2.5. Paxillin Staining

Non-transfected EC cells grown on fibronectin coated coverslips were fixed with cold 4% PFA for 15 min at RT and washed 3× 5 min with PBS. Unspecific binding was blocked with 10% FBS/PBS for 1h at RT. Anti-paxillin antibody (BD Biosciences, San Jose, CA, USA, #610619) was diluted in 1% FBS/PBS and incubated overnight at 4 °C. Cells were washed 3× 5 min with PBS and the incubated with donkey anti-mouse AlexaFluor 594 (Invitrogen, Waltham, MA, USA, www.Thermofisher.com) secondary antibody for 1 h at 4 °C, followed by 3× 5 min washes with PBS and PBS with 1 μg mL⁻¹ Hoechst 33342 for 15 min, followed by a quick wash and mounting on an objective glass.
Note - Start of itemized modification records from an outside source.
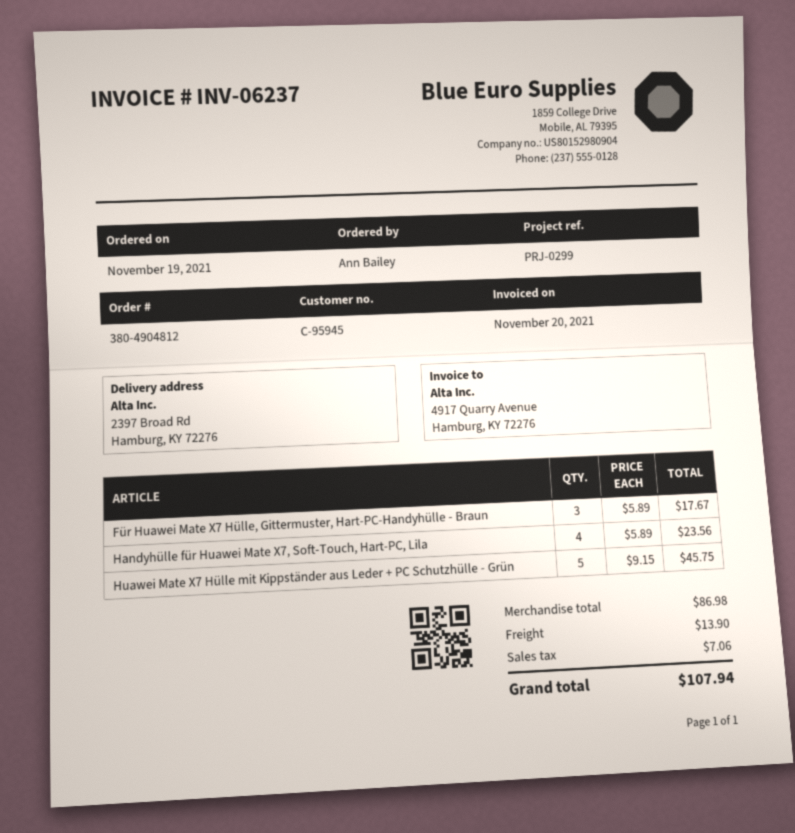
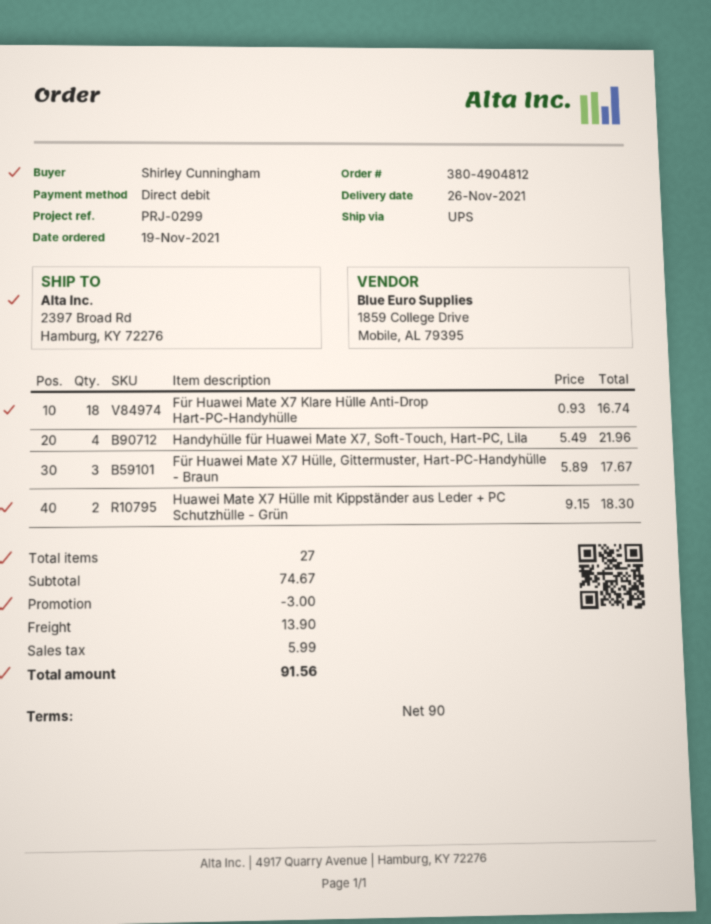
ordered by: Ann Bailey -> Shirley Cunningham
Handyhülle für Huawei Mate X7, Soft-Touch, Hart-PC, Lila: 4 x 5.89 = 23.56 -> 4 x 5.49 = 21.96
Huawei Mate X7 Hülle mit Kippständer aus Leder + PC Schutzhülle - Grün: 5 x 9.15 = 45.75 -> 2 x 9.15 = 18.30
Für Huawei Mate X7 Klare Hülle Anti-Drop Hart-PC-Handyhülle: none -> 18 x 0.93 = 16.74
subtotal: 86.98 -> 74.67
discount: none -> 3.00
tax: 7.06 -> 5.99
total: 107.94 -> 91.56

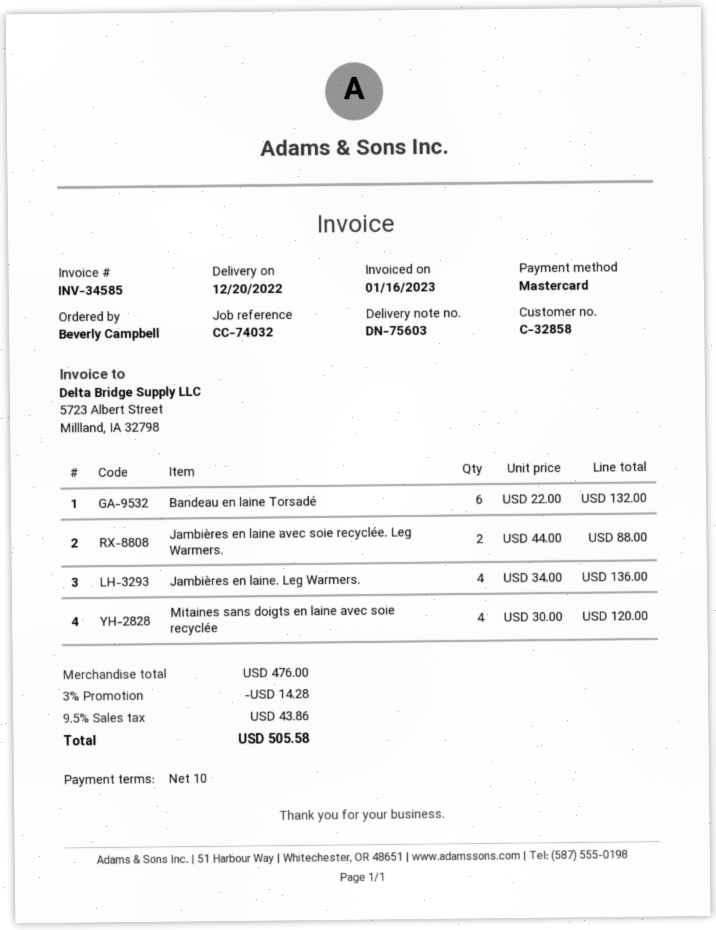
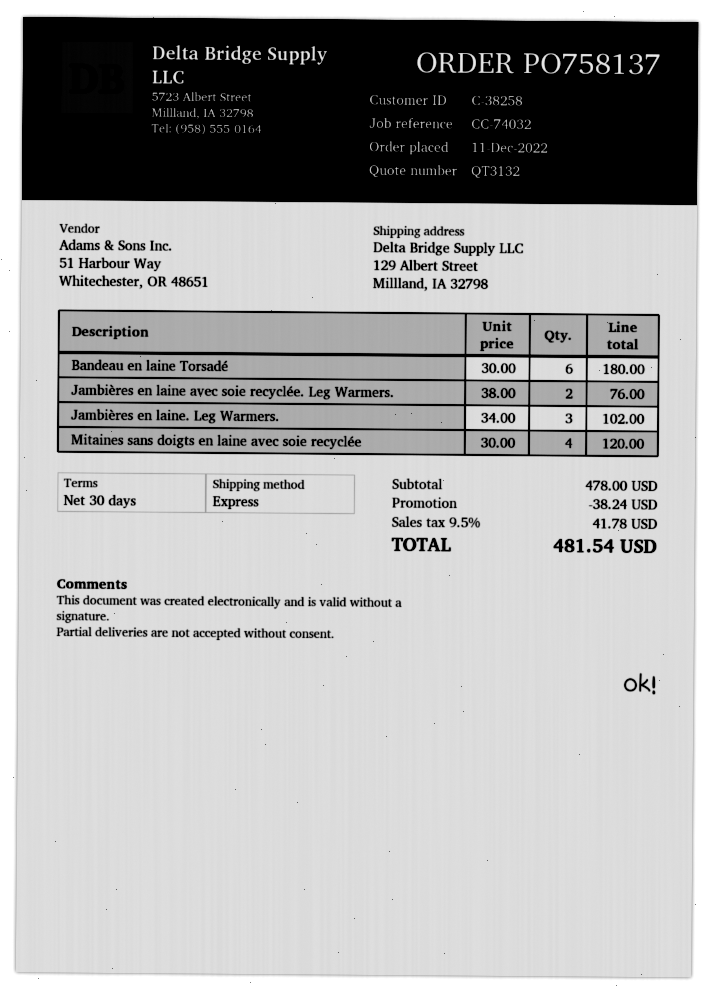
payment terms: 10 days -> 30 days
customer number: C-32858 -> C-38258
Bandeau en laine Torsadé: 6 x 22.00 = 132.00 -> 6 x 30.00 = 180.00
Jambières en laine avec soie recyclée. Leg Warmers.: 2 x 44.00 = 88.00 -> 2 x 38.00 = 76.00
Jambières en laine. Leg Warmers.: 4 x 34.00 = 136.00 -> 3 x 34.00 = 102.00
subtotal: 476.00 -> 478.00
discount: 14.28 -> 38.24
tax: 9.5% = 43.86 -> 9.5% = 41.78
total: 505.58 -> 481.54

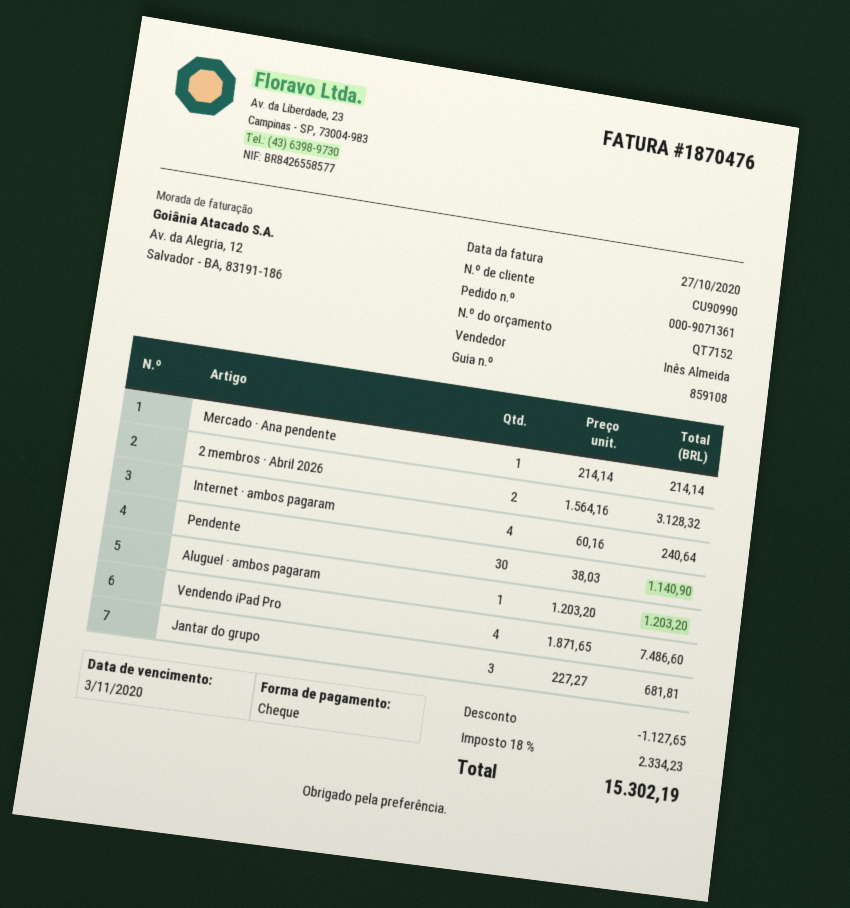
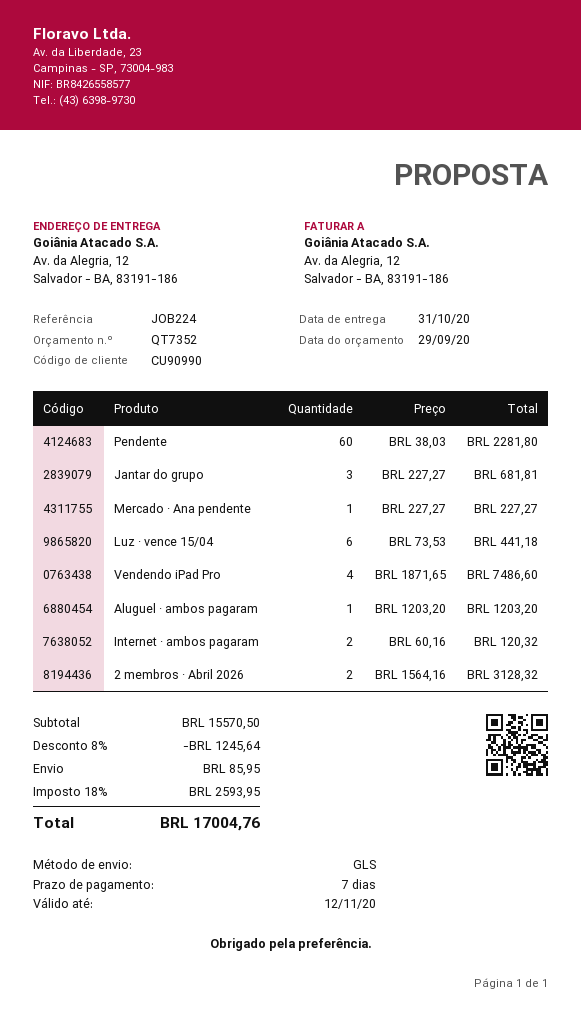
quote number: QT7152 -> QT7352
Mercado · Ana pendente: 1 x 214.14 = 214.14 -> 1 x 227.27 = 227.27
Internet · ambos pagaram: 4 x 60.16 = 240.64 -> 2 x 60.16 = 120.32
Pendente: 30 x 38.03 = 1140.90 -> 60 x 38.03 = 2281.80
Luz · vence 15/04: none -> 6 x 73.53 = 441.18
discount: 1127.65 -> 1245.64
shipping: none -> 85.95
tax: 18% = 2334.23 -> 18% = 2593.95
total: 15302.19 -> 17004.76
Confocal images of EC that had spread were taken and analyzed by ImageJ for fluorescence intensity in the peripheral area vs. the perinuclear area. The boundary between the perinuclear and peripheral was set at half the distance from the nucleus to the edge of the cell and the fluorescence intensity in each region determined. Ratios were calculated for each cell (10 wild type and 8 KO).